Gli Autori notano – proprio come sopra descritto – come nei loro racconti di vittimizzazione sessuale alcune vittime riportino sequenze ricorrenti, che sembrano organizzarsi secondo ‘copioni’ o tracce tematiche e che sono rivelati da bambini che non sono mai stati in nessun modo in contatto tra loro, hanno età diverse, vivono in luoghi anche molto distanti, sono stati ascoltati e seguiti in periodi diversi da operatori non in contatto tra loro. È come se – sostengono – si trattasse di sceneggiature che prevedono ambientazioni particolari, uso di abbigliamento od oggetti specifici, interazione con sostanze psicotrope, coinvolgimento di animali e adulti in pratiche sessuali, aspetti sadici con la presenza di sangue, o rappresentazione di particolari personaggi. Tutto ciò sembra essere creato da e per gli abusanti che mettono o fanno mettere in scena una specie di ‘copione dell’abuso’, per via del fatto che quella particolare sceneggiatura soddisfa le fantasie devianti del pedofilo o dell’aggressore sessuale di minorenni.
Queste sceneggiature – proseguono gli Autori – possono essere caratterizzate non soltanto da elementi inusuali, ma anche degradanti, crudeli e terrificanti. È comprensibile che questi racconti di abuso suscitino risposte emozionali negative e di rifiuto negli operatori. Ciò può indurre a negare l’abuso, sottovalutarlo e pregiudizialmente considerare la bizzarria come una esagerazione da parte del bambino prima ancora di avere fatto un’analisi accurata ed esauriente della situazione.
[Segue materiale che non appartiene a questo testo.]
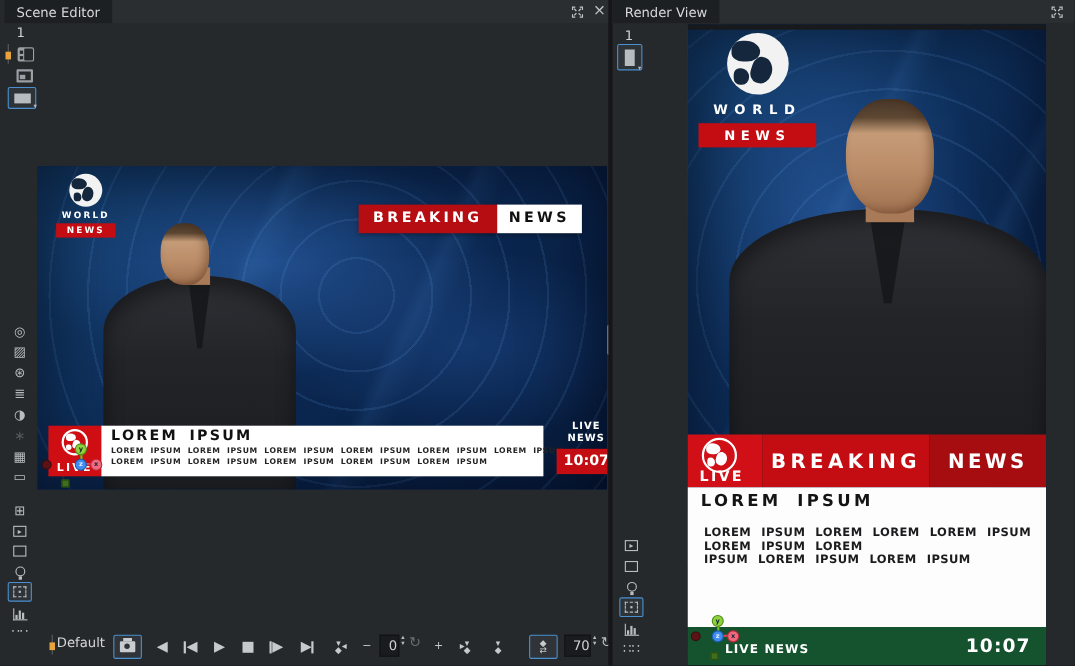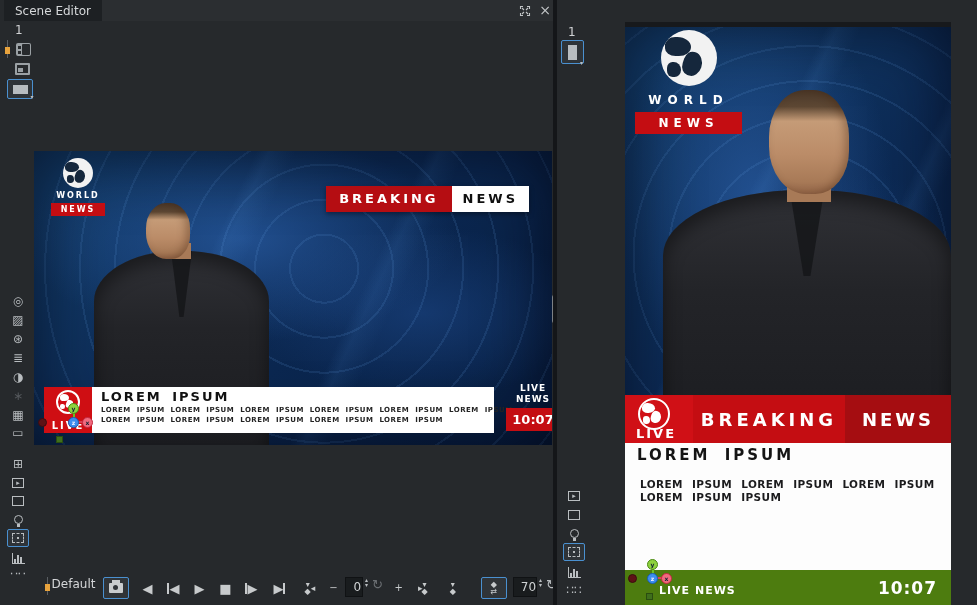"Render View" div.titlebar { html: none -> <div> <div>Render View</div> <div></div> <div> <svg> <path></path> </svg> </div> </div> }
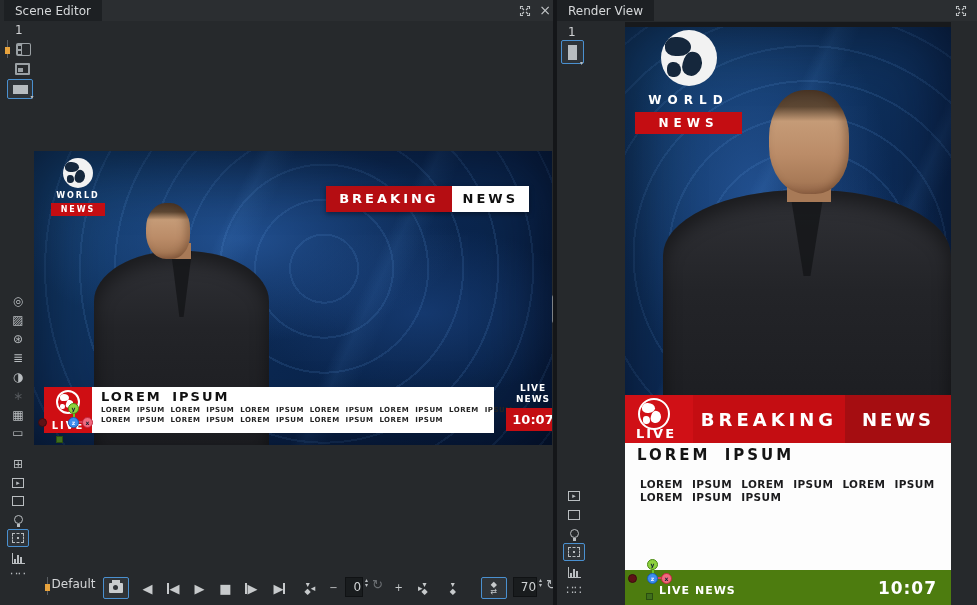"LOREM IPSUM LOREM IPSUM LOREM IPSUM LOREM IPSUM IPSUM" div { text: IPSUM LOREM IPSUM LOREM IPSUM IPSUM -> LOREM LOREM IPSUM LOREM IPSUM LOREM }
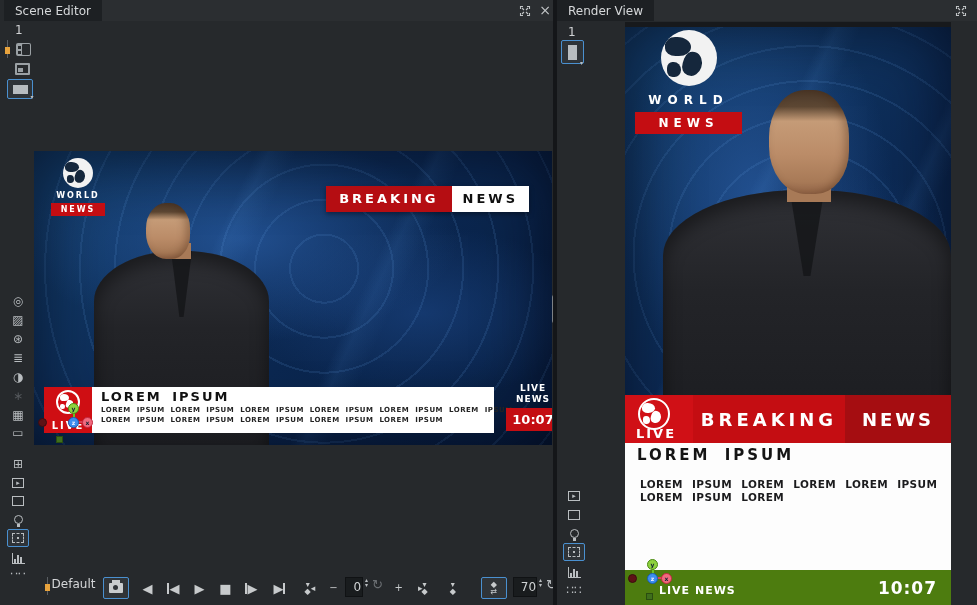"IPSUM LOREM IPSUM LOREM IPSUM" div { html: none -> <div>IPSUM LOREM IPSUM LOREM IPSUM</div> }
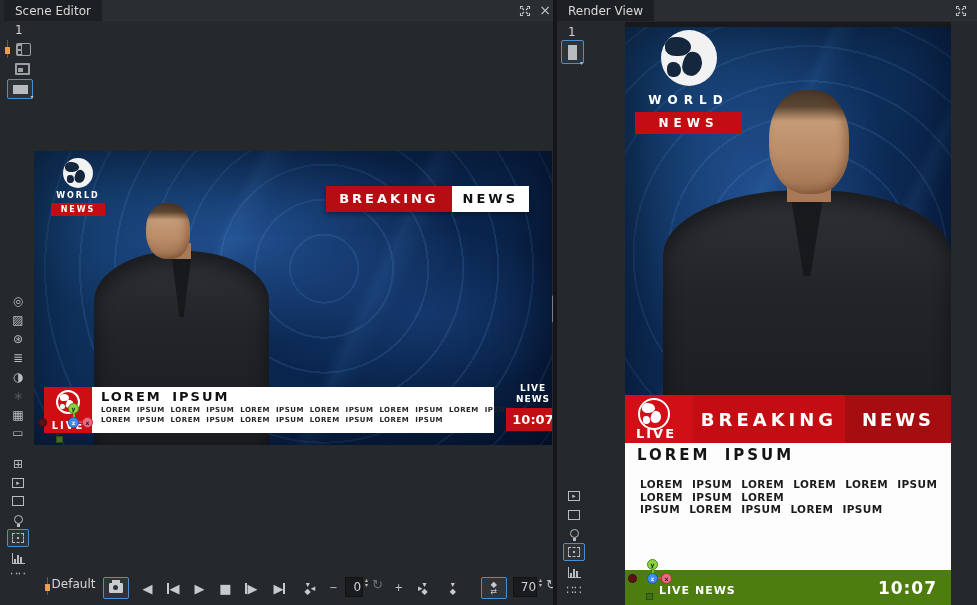"LIVE NEWS" .rv-bottom { background: #4d7c0f -> #14532d }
Per scongiurare o arginare questo rischio gli Autori partono dall’ipotesi che se gli elementi singolari, sadici o perversi, e quindi non comuni presenti nelle rivelazioni dei bambini possono essere collegati a eventi reali messi in atto per soddisfare le fantasie degli abusanti, allora sia possibile trovarli rappresentati nel materiale pedopornografico presente online, specie nel ‘dark web’.
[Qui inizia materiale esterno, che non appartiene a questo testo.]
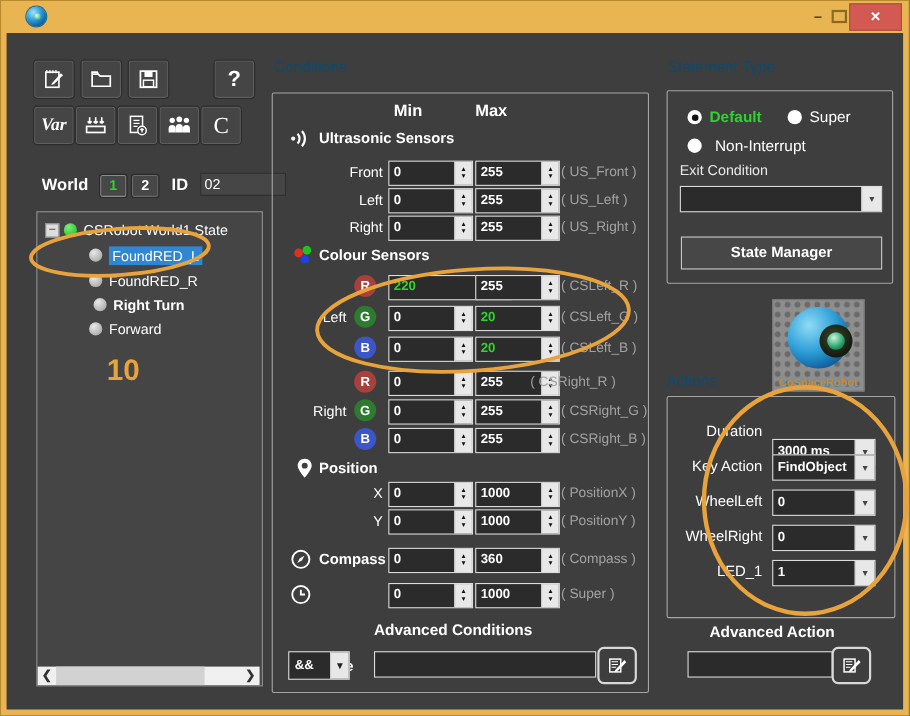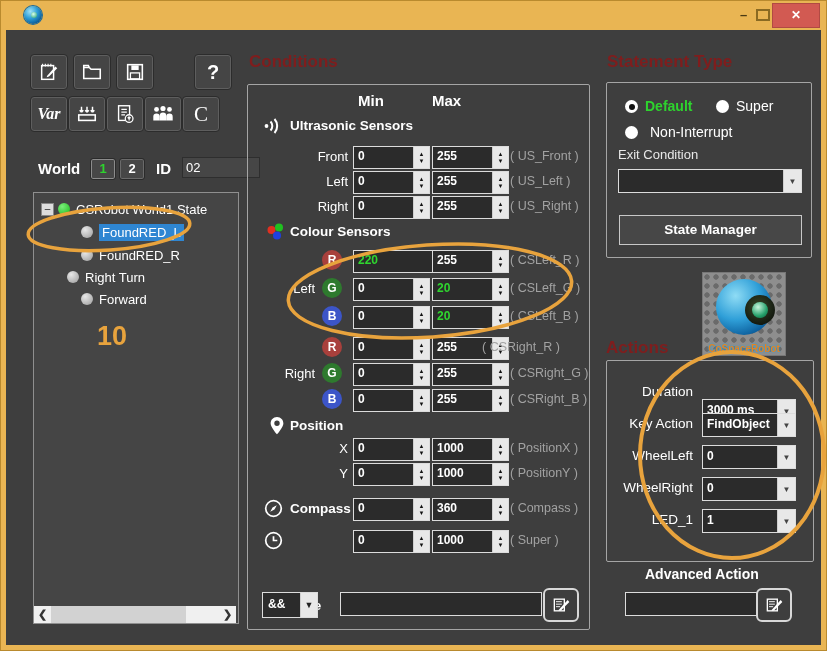"Conditions" .panel-h { color: #7f1d1d -> #0c4a6e; font-size: 17px -> 14px; font-weight: bold -> normal }
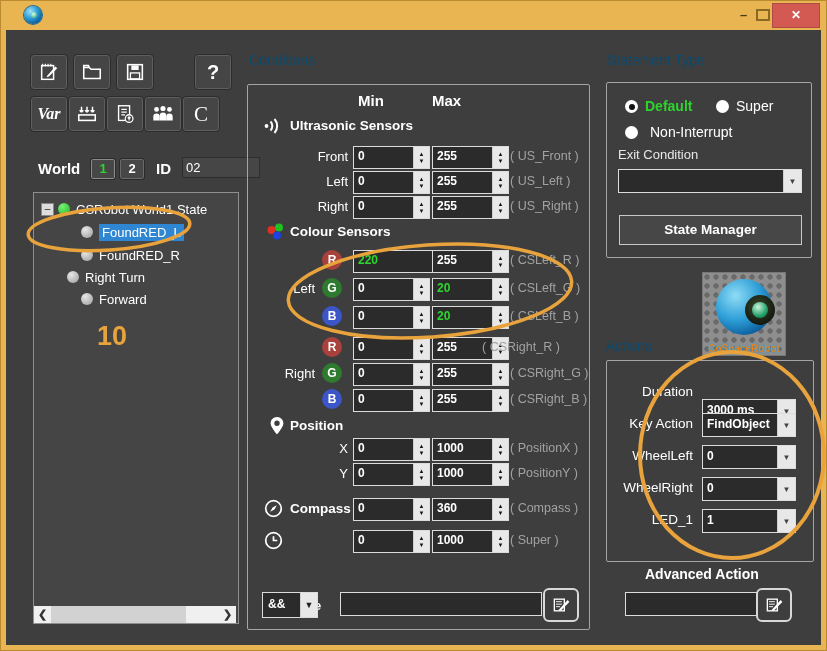"Right Turn" div.trow { font-weight: none -> bold; left: 33px -> 51px }
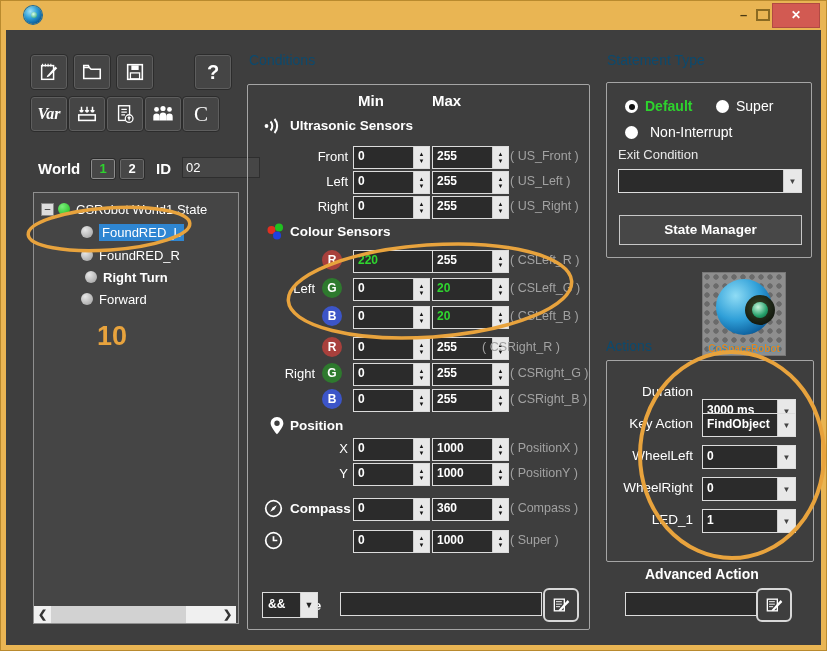"Advanced Conditions" div.advh { html: none -> <div>Advanced Conditions</div> }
Ne è seguita una ricerca mirata a identificare categorie ricorrenti di ‘copioni’ inabituali nei racconti di bambini sessualmente abusati e verificare la loro reale presenza nella pedopornografia online. Per raggiungere questi obiettivi sono stati condotti due studi.
Nello STUDIO 1 sono state raccolte e analizzate qualitativamente dichiarazioni inusuali e bizzarre prodotte da bambini in relazione a esperienze sospette o accertate di abuso sessuale, per giungere a sviluppare una lista di categorie di ‘copioni’ legati all’abuso caratterizzati da elementi peculiari e a studiare la loro prevalenza nei racconti dei bambini.
Hanno preso parte a questo primo studio 21 clinici (psicologi, neuropsichiatri infantili, psicoterapeuti) esperti nel campo dell’abuso all’infanzia. Essi hanno selezionato 409 descrizioni della vittimizzazione subita da parte di 162 bambini per cui si sospettava un abuso sessuale. Le descrizioni, in base alla loro similarità e dopo il confronto con la letteratura attinente hanno potuto essere inquadrate in 16 ‘copioni’ di modo da comporre una “Lista di sceneggiature inusuali di abuso sessuale all’infanzia’” (LUSCSA). Questo risultato è un contributo originale, in quanto la letteratura sul punto è scarsa e non esauriente. Ecco l’elenco delle tipologie:
Messe in scena, Personaggi fantastici, Travestimenti sessuali dell’adulto, Travestimenti non sessuali dell’adulto, Travestimenti sessuali del bambino, Scene di sesso di gruppo, Interazioni sessuali con animali, Interazioni sessuali con alimenti o oggetti di uso comune non usualmente impiegati nelle pratiche sessuali, Uso di violenza, Uso di narcotici o altre sostanze, Interazioni sessuali con escrementi, Rappresentazioni di ambienti medici, Rappresentazione di ambienti correlati a religione e pratiche occulte, Morte e torture, Vampirismo, Sessualizzazione di «attività giocose».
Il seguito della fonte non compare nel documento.